Richard is currently Associate Dean (research) for the faculty of Public Health and Policy LSHTM and is an NIHR senior investigator.

Dr Gareth Sellors
Dr Gareth Sellors
Caldicott Guardian

Gareth Sellors has been a Consultant in Intensive Care Medicine and Anaesthetic at Worcestershire Acute Hospitals NHS Trust since 2004: he has also served in a variety of senior clinical management roles within this organisation. Gareth has been a Trustee of ICNARC since 2015. He is the current Caldicott Guardian of ICNARC and chairs the Information Governance sub-committee. He also provides clinical expertise to ICNARC.

Dr Tamás Szakmány
Dr Tamás Szakmány

Dr Tamas Szakmany is a critical care consultant in Wales.
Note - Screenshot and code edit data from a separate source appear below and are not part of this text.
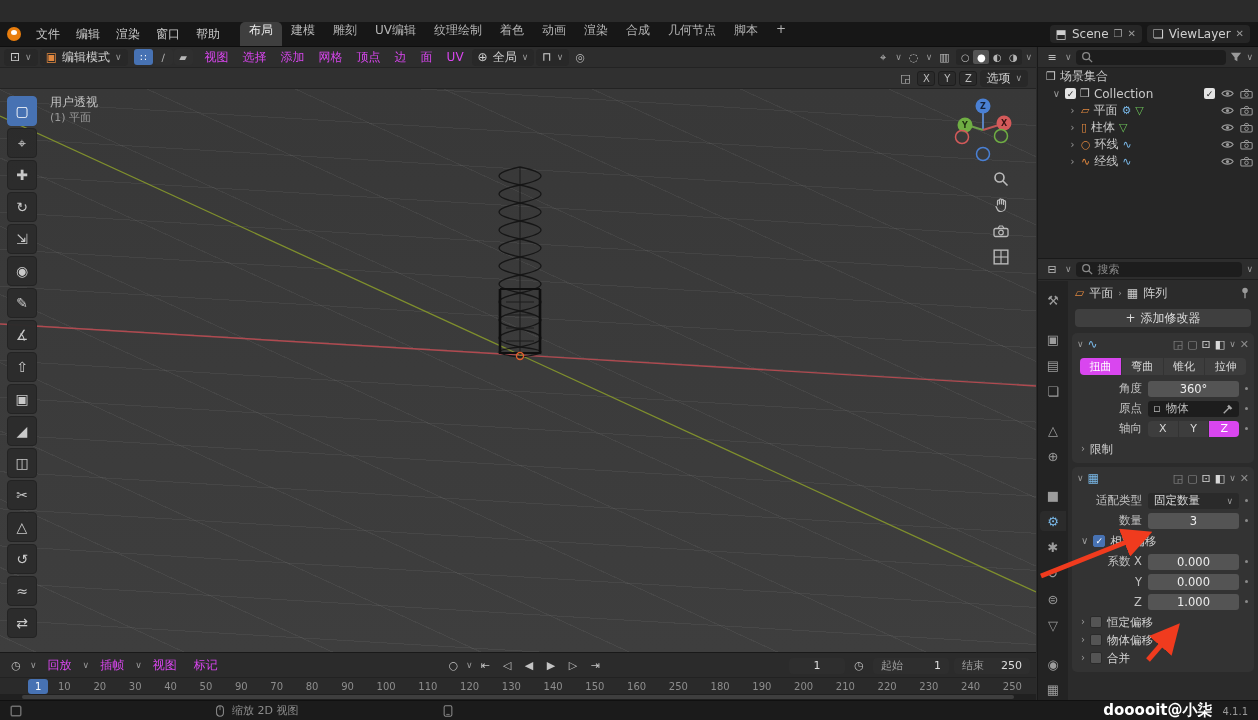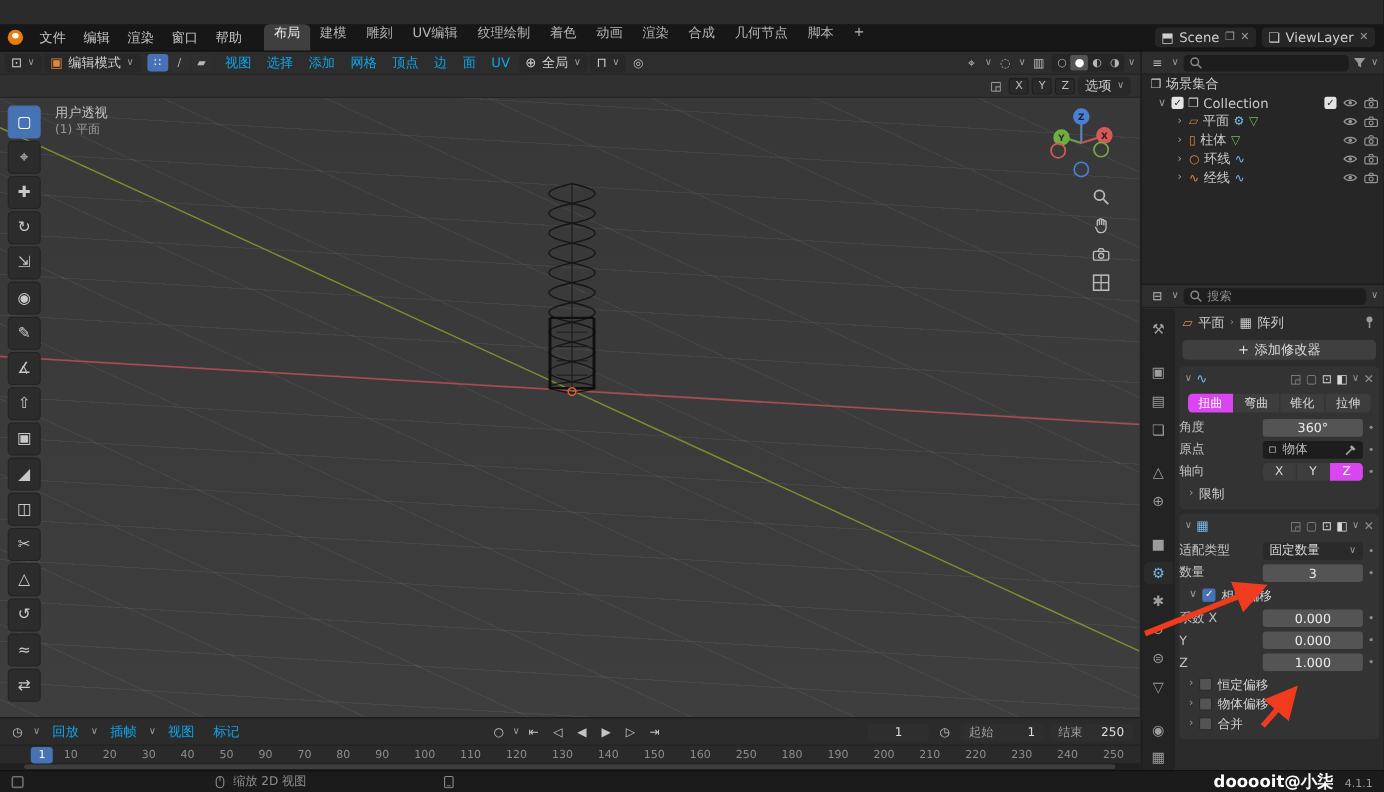"视图" .hmenu { color: #0ea5e9 -> #d946ef }
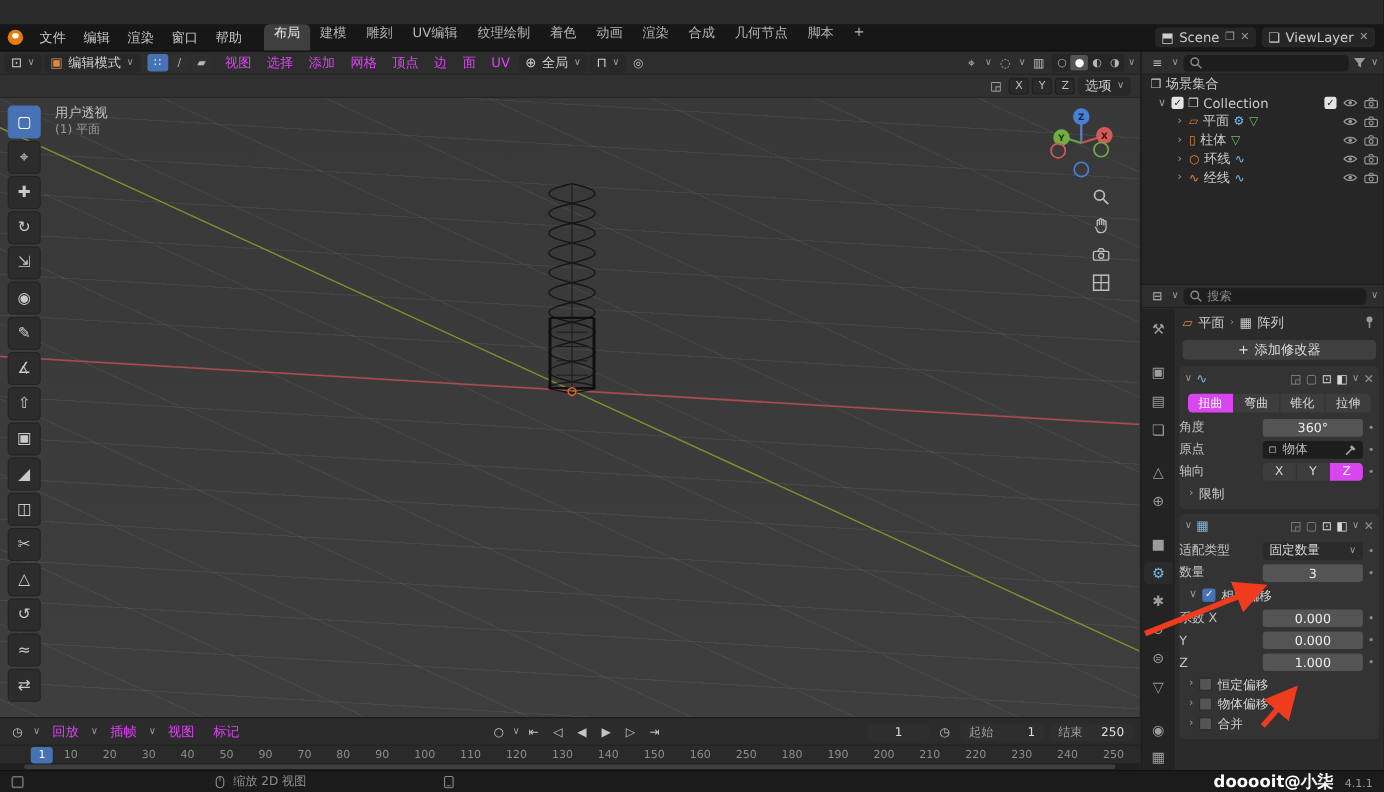"角度" .plabel { text-align: left -> right }
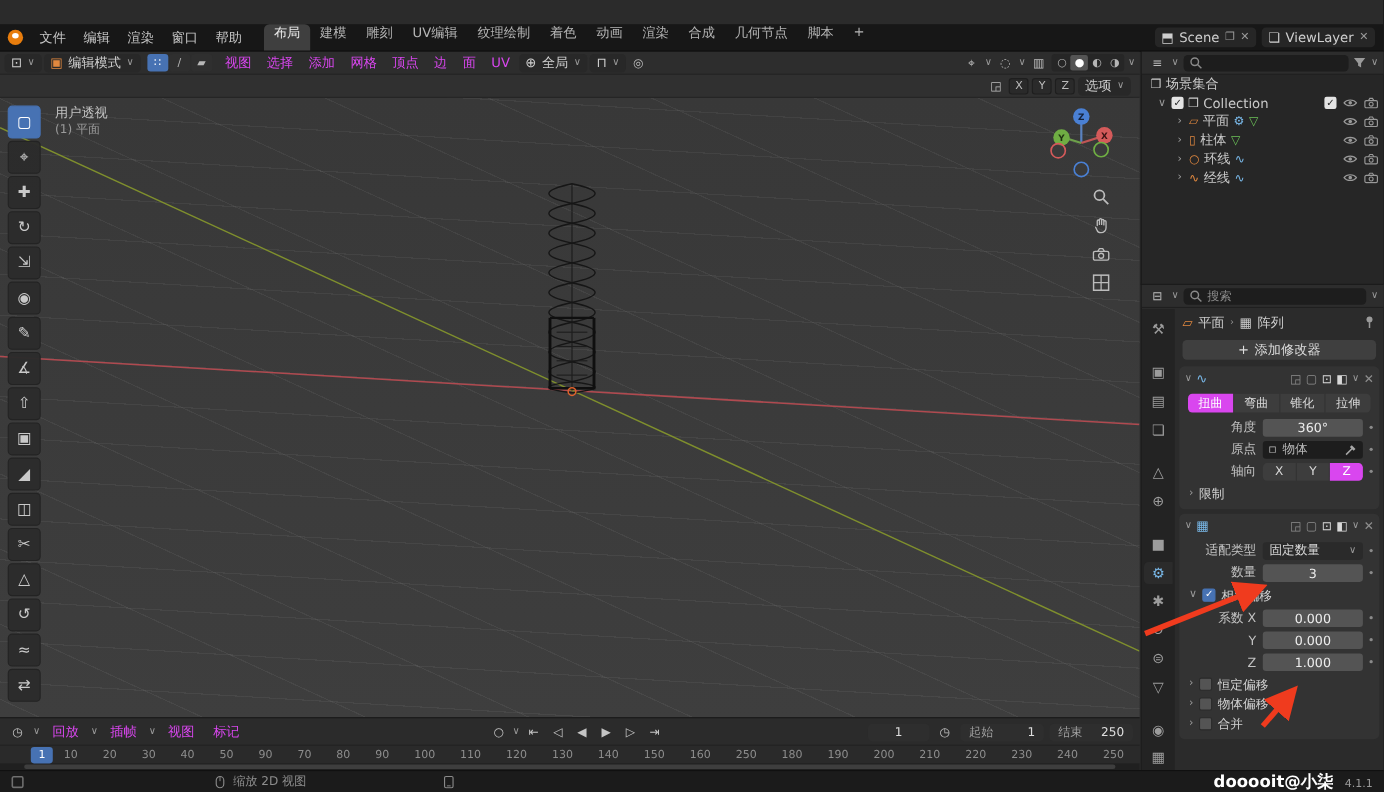"缩放 2D 视图" .statusbar { gap: 4px -> 24px }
He has a keen interest in research and the development and implementation of clinical information systems to improve NHS services and patient pathways. He joined the Trustees in 2022 and he is bringing the experience of the critical care community to the Board. In his various leadership roles he developed strategic thinking and vision, how data enabled critical care could answer the challenges of the 21st century.

Vikki Williams
Vikki Williams

Vikki has 25+ years of operational leadership and transformation and change experience, primarily within Financial Services. Vikki’s experience stretches from onboarding, to customer services to fraud operations oversight and from scale technical deliveries to driving continuous improvement within organisations. Vikki has been a Chair of Governors at an Academy Trust for many years and is currently Chairing a Stakeholder Engagement Group. Vikki joined the Board of Trustees in May 2023.